The freshness gate runs before the tombstone filter, which is what reserves pr_list_churn for genuine flapping rather than for stale rows the freshness window would have suppressed anyway.


PrListTrustAssessor.assess accepts an optional preFetchedStatus, and the call sites pass one through deliberately. EventService.handleAlarm prefetches the snapshot once with bypassCache: true at the top of every alarm wave and threads it into all three list fetches:

const waveStatus = await gitHubStatusClient.getStatus({ bypassCache: true });
prService.beginPrListHealthWave();
await prService.fetchAndUpdateAssignedPRs(false, true, waveStatus);
await prService.updateMergedPRs(false, true, waveStatus);
await prService.updateAuthoredPRs(false, true, waveStatus);

That solves a small but real problem. Without the prefetch, each list either burns its own network call to summary.json (three round trips per wave) or quietly reuses the TTL’d cache (and risks missing a degraded state that flipped between the first and the third list). Sharing one snapshot across the wave is the dedupe primitive. The bypassCache: true write also overwrites the cached entry, so any incidental same-wave non-bypass read picks up the refreshed snapshot.


Account swap during a wave clears the empty streak

Section titled “Account swap during a wave clears the empty streak”

Both detectAccountSwap (the primary pre-empt) and the reset_swap branch in EmptyConfirmationTracker clear any in-flight emptyConfirm bucket. Without the clear, a fresh empty list under a different viewer could fold into the previous viewer’s streak and prematurely accept [] for the new account.

lastSeenAt refresh on repeat outage signals

Section titled “lastSeenAt refresh on repeat outage signals”

A wave that re-asserts the same outage reason does not produce a new banner; HealthStatusService.signalGitHubOutage calls refreshGitHubOutageLastSeen instead. The popup’s stale-flag expiry (see Outage Banner and Statuspage) keys on lastSeenAt, so this refresh is what keeps a genuinely ongoing outage from ageing out.

Wave suppression survives one full wave at most

Section titled “Wave suppression survives one full wave at most”

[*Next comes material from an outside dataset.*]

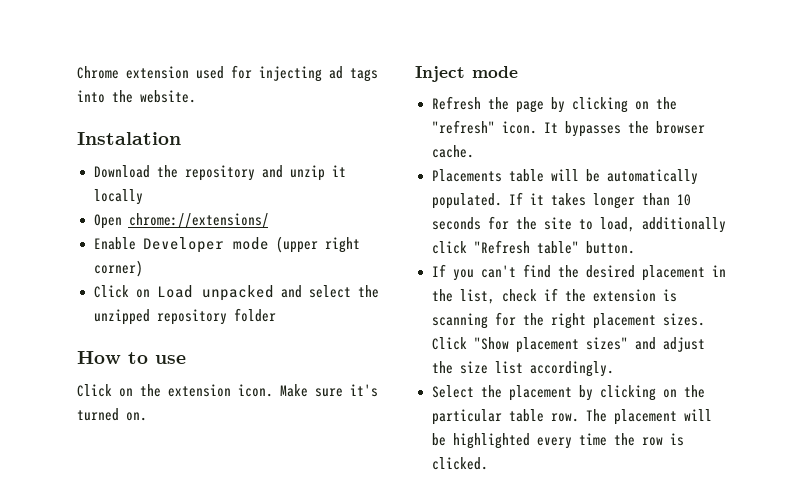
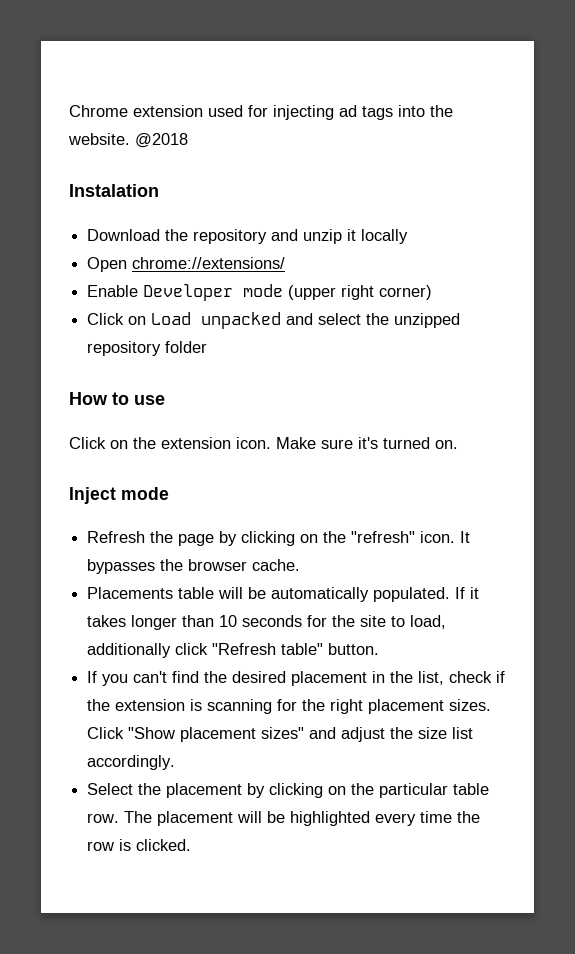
+ @2018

The suppressGitHubOutageClearForListChurnWave flag is set inside applyTombstoneFilter and cleared at the top of the next wave by beginPrListHealthWave. If a churn signal fires on assigned and the wave finishes without a follow-up trusted fetch on the same list, the next wave starts fresh and the flag clears as soon as any list lands a trusted persist.

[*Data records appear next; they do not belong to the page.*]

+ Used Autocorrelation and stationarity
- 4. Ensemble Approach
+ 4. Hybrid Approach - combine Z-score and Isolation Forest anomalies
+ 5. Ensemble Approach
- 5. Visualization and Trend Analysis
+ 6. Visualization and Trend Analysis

”Operational shrink” still records tombstones

Section titled “”Operational shrink” still records tombstones”

The trusted_operational_shrink branch is the freshness-wins side of the merged policy split, not a free pass. applyTombstoneFilter still runs on this branch, so a key dropped during an operational shrink is recorded; if it reappears within four alarms, pr_list_churn fires exactly as it would on the strict path.

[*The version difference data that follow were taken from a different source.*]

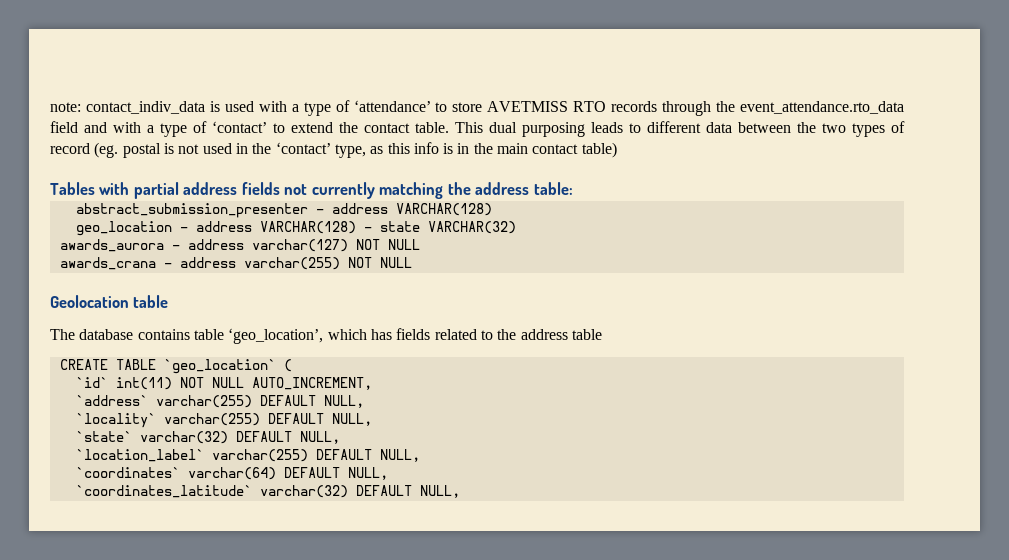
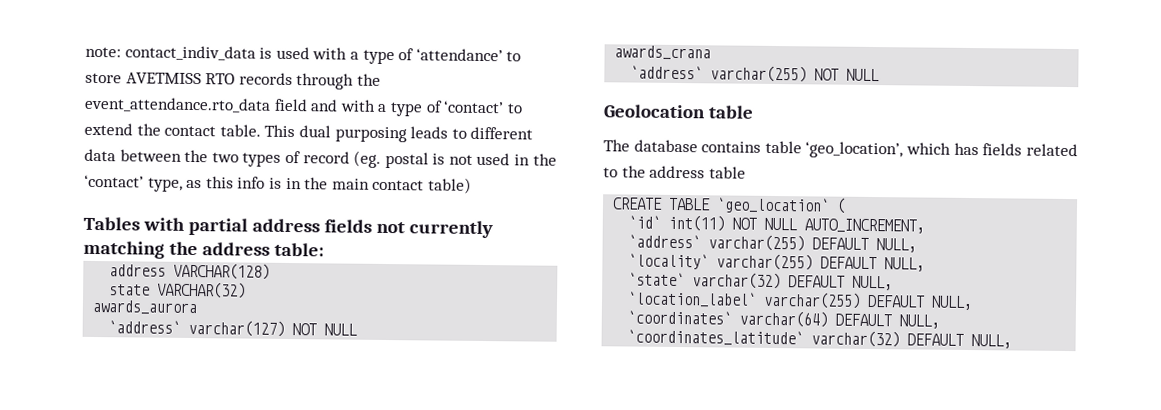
- abstract_submission_presenter - address VARCHAR(128)
+ address VARCHAR(128)
- geo_location - address VARCHAR(128) - state VARCHAR(32)
+ state VARCHAR(32)
- awards_aurora - address varchar(127) NOT NULL
+ awards_aurora
+ `address` varchar(127) NOT NULL
- awards_crana - address varchar(255) NOT NULL
+ awards_crana
+ `address` varchar(255) NOT NULL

  • GitHub Health and Outages: the hub. The GitHubOutageReason taxonomy and the wave-suppression rule for pr_list_churn.
  • Outage Banner and Statuspage: the popup-side contract. How pr_component_degraded and pr_list_churn produce different banner copy and different Statuspage-link visibility.
  • The Parser Waterfall: the layer below this one. The parser produces the PullRequest[] that the assessor scores.
  • Notifications and Sound: the gates this layer feeds. Most of the suppression rules in that page point at this one.